Mildenstein CastleA symbol of power carved in stone
The mighty castle of Mildenstein is one of the oldest in Saxony; its name first appears in a document in 1046. The Salier kings held court here, then the Staufer kings under Emperor Barbarossa who undertook a large-scale extension, and later still the Wettin margraves under whom Mildenstein became a court of law and a notorious prison. The instruments of torture and the many bolted and barred doors behind the meter-thick walls still send a shiver down the spines of visitors.

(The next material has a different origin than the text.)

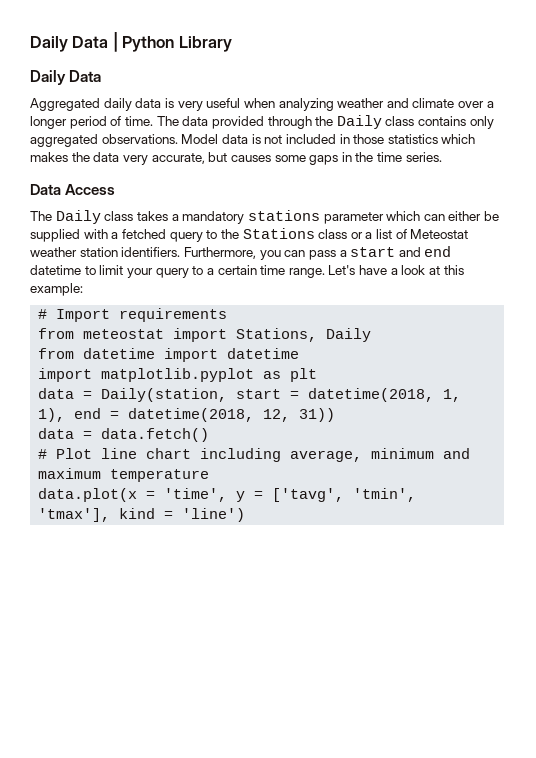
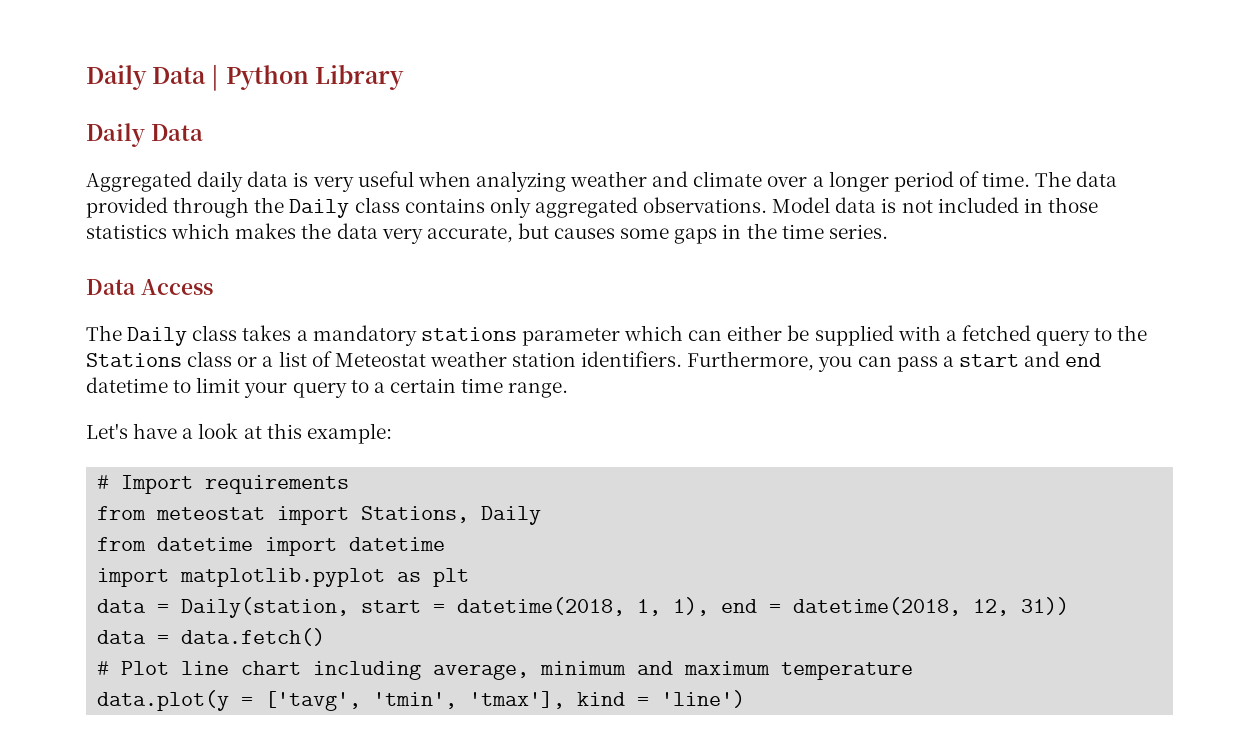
(325, 273) none -> (569, 390) //
[38,488,246,502] data.plot(x = 'time', y -> [97,690,230,711] data.plot(y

Architecturally, the barrel vaulting of the Gothic granary, the keep and the Romanesque castle chapel with its three-winged altar are outstanding, as are the medieval knights' halls. The sheer size of the castle complex allows it to be used in many ways: the exhibition provides sometimes drastic insight into medieval judiciary and regulation, also concerts are held throughout the year. Delicacies that were then served to the elector in festively lit halls are still served by stewards and pages on St Martin’s Day. The rustic knights’ halls can also be used for private festivities. Furthermore, Mildenstein surrenders to those intending to enter into wedlock to rule the castle for one day. The exhibition provides sometimes drastic insights into medieval judiciary and regulation. “Frieder Berg”, an unusual witness, has been revived especially for children: the keep, the longest serving building of the castle, chats about the events it witnessed during almost 1,000 years of history.